To inject some kind of light-heartedness into our situation, I like to say that the grief train paid us a visit and just will not leave!
My post on the worst day ever...I never would have thought we'd have two more just like it.
Just 23 days after losing my dad, I was in my classroom on a Monday morning when I got a call from my sister. I happily answered my phone only to hear her say, "we lost mom". I have to admit, my first thought was, 'lost her where?' so I asked, "what do you mean?" Her answer was that my mother had passed away in her sleep. I kept my composure until we hung up and then, well, I've never cried so hard in my whole life. Thank God my kids were in Art and not in my room. My loud wails drew the attention of the teachers across the hall (who were also childless at the time) and they came in and listened and hugged me as I wailed over and over again the words, "both of them - they're both gone?" One of them went to get our principal and somehow I got myself together so I could leave my room and my kids could come back from Art. I then drove home crying the whole way.
The strangest thing and the thing that gives me the most peace, is that on Sunday evening she made a post on Facebook saying that she could hear my dad in his "mancave." I truly believe she did. God tells me, "she wanted him, I sent him, and she wanted to go with him."
I have this image of my dad in his mancave, looking young and handsome holding out his hand to my mom. She grabs it and becomes her young and beautiful self, and they walk off together.
And while we are left devastated, they are as happy as can be.
As if that wasn't enough, 23 days after that, we had to put our wonderful, amazing, and best dog in the world to sleep. Two weeks ago today, he ran across that rainbow bridge and jumped into my mom's arms. I knew the time left with our sweet boy was getting short, but I was hoping for a couple more months to let our hearts heal a little. But God had other plans and made it clear that it was his time.
I've been on a grief roller coaster. Sometimes I am absolutely fine and temporarily forget about things, but then there are days when I can hardly breathe and the tears come easily. There are days where my faith is strong and I whole-heartedly lean on God knowing he will lead me through this, and then there are days I just scream out, "why?" Or feel like running off somewhere and try to leave all this grief behind...but I realize that is not possible. I feel horrible that my dad gets lost in all this grief. We knew he was not well and that he was not going to be around much longer. He had lost the ability to care for himself and had lost so much dignity, that it was a little easier to accept because he did not want to live life that way. But my mom's death was completely unexpected. She had a compression fracture in her back that was quite painful for her and she was losing weight, muscle mass, and getting weaker. But never did it cross my mind that she wouldn't heal, regain her mobility and strength, and have a few more good years with us.

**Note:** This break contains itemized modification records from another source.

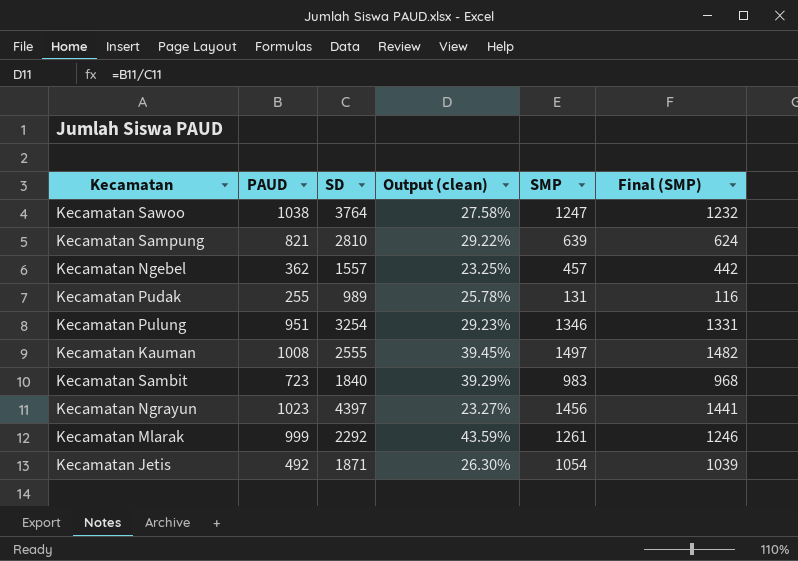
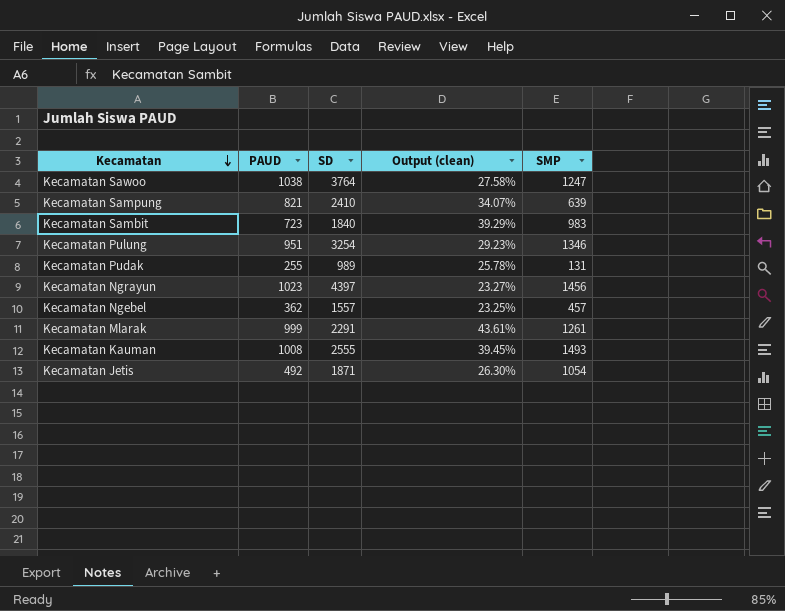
row order: none -> Kecamatan descending
column Final (SMP) | formula: [SMP] - 15 -> none
Kecamatan Sampung | SD: 2810 -> 2410
Kecamatan Sampung | Output (clean): 29.22% -> 34.07%
Kecamatan Mlarak | SD: 2292 -> 2291
Kecamatan Mlarak | Output (clean): 43.59% -> 43.61%
Kecamatan Kauman | SMP: 1497 -> 1493

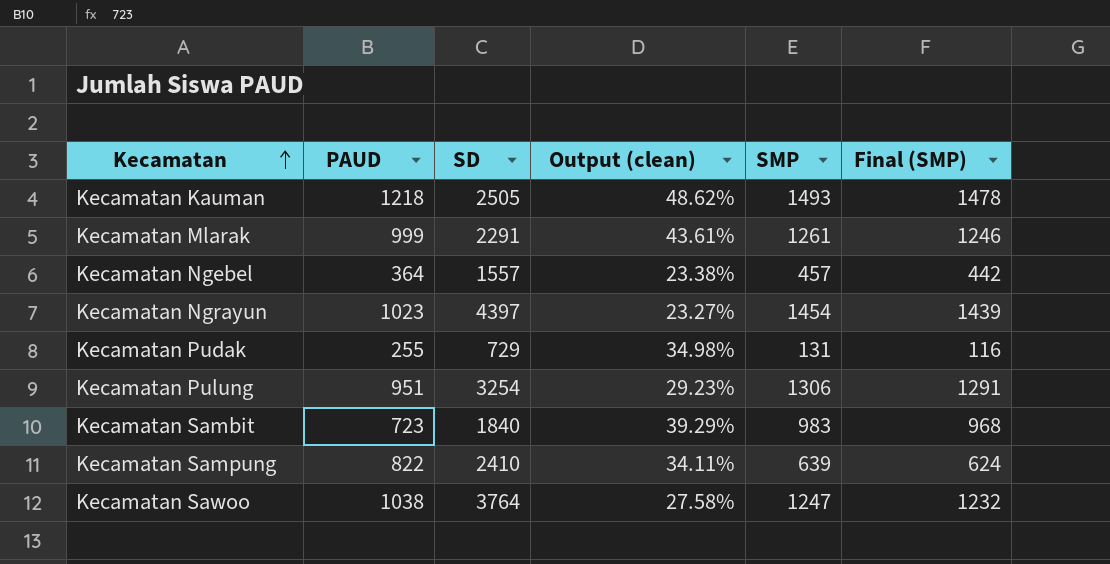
row order: Kecamatan descending -> Kecamatan ascending
column Final (SMP) | formula: none -> [SMP] - 15
row Kecamatan Jetis: 492 | 1871 | 26.30% | 1054 -> none
Kecamatan Kauman | PAUD: 1008 -> 1218
Kecamatan Kauman | SD: 2555 -> 2505
Kecamatan Kauman | Output (clean): 39.45% -> 48.62%
Kecamatan Ngebel | PAUD: 362 -> 364
Kecamatan Ngebel | Output (clean): 23.25% -> 23.38%
Kecamatan Ngrayun | SMP: 1456 -> 1454
Kecamatan Pudak | SD: 989 -> 729
Kecamatan Pudak | Output (clean): 25.78% -> 34.98%
Kecamatan Pulung | SMP: 1346 -> 1306
Kecamatan Sampung | PAUD: 821 -> 822
Kecamatan Sampung | Output (clean): 34.07% -> 34.11%

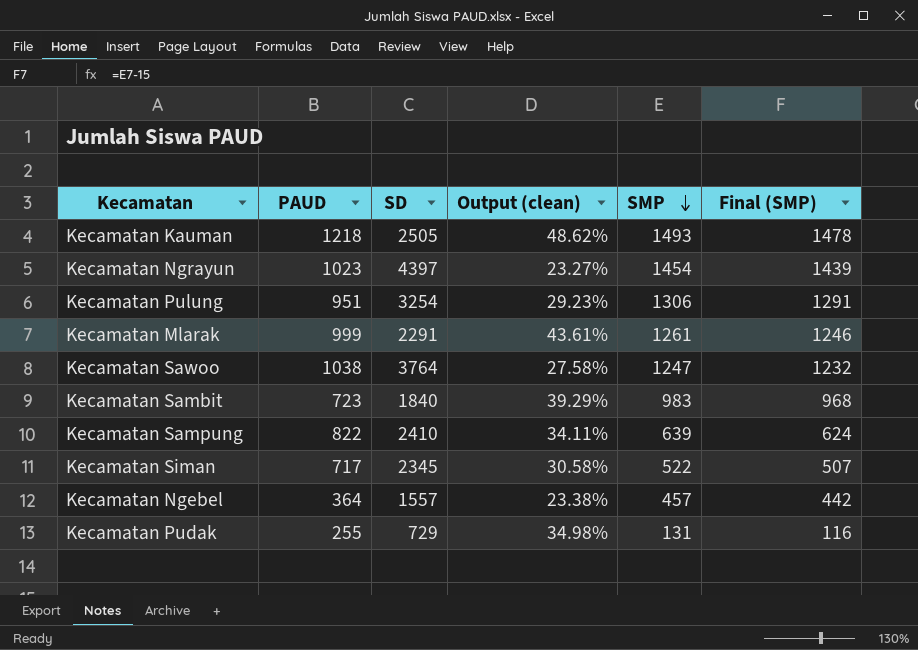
row order: Kecamatan ascending -> SMP descending
row Kecamatan Siman: none -> 717 | 2345 | 30.58% | 522 | 507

I decided that we needed some happiness and joy in our life so I started looking for puppies/young dogs who needed homes. The aways say adopt, don't shop, but after 12-15 inquiries on adoptable dogs not one single person responded. Sadly, the animal shelters are overrun with pit bulls and pit bull mixes. That is not my breed of choice and is a forbidden breed in my lease anyway.
Finally, I looked at 'purebreds' for sale. Lord Almighty some of those puppies are going for $3,000 - $4,000. I even saw a couple upwards of $8,000! Nope and thank you!
I hit a home-run finding a golden doodle born on December 17 for $650! I love the poodle breed (Ollie had that as well) because the shedding is very minimal and they are good for people with allergies. So Zack picked out our boy, named him Brayden (after Brayden Point), and I put a $200 deposit down on him.
Meet our new family member
I can't wait to see how the cats will react. Just like in this picture, I predict Sadie will be completely unimpressed.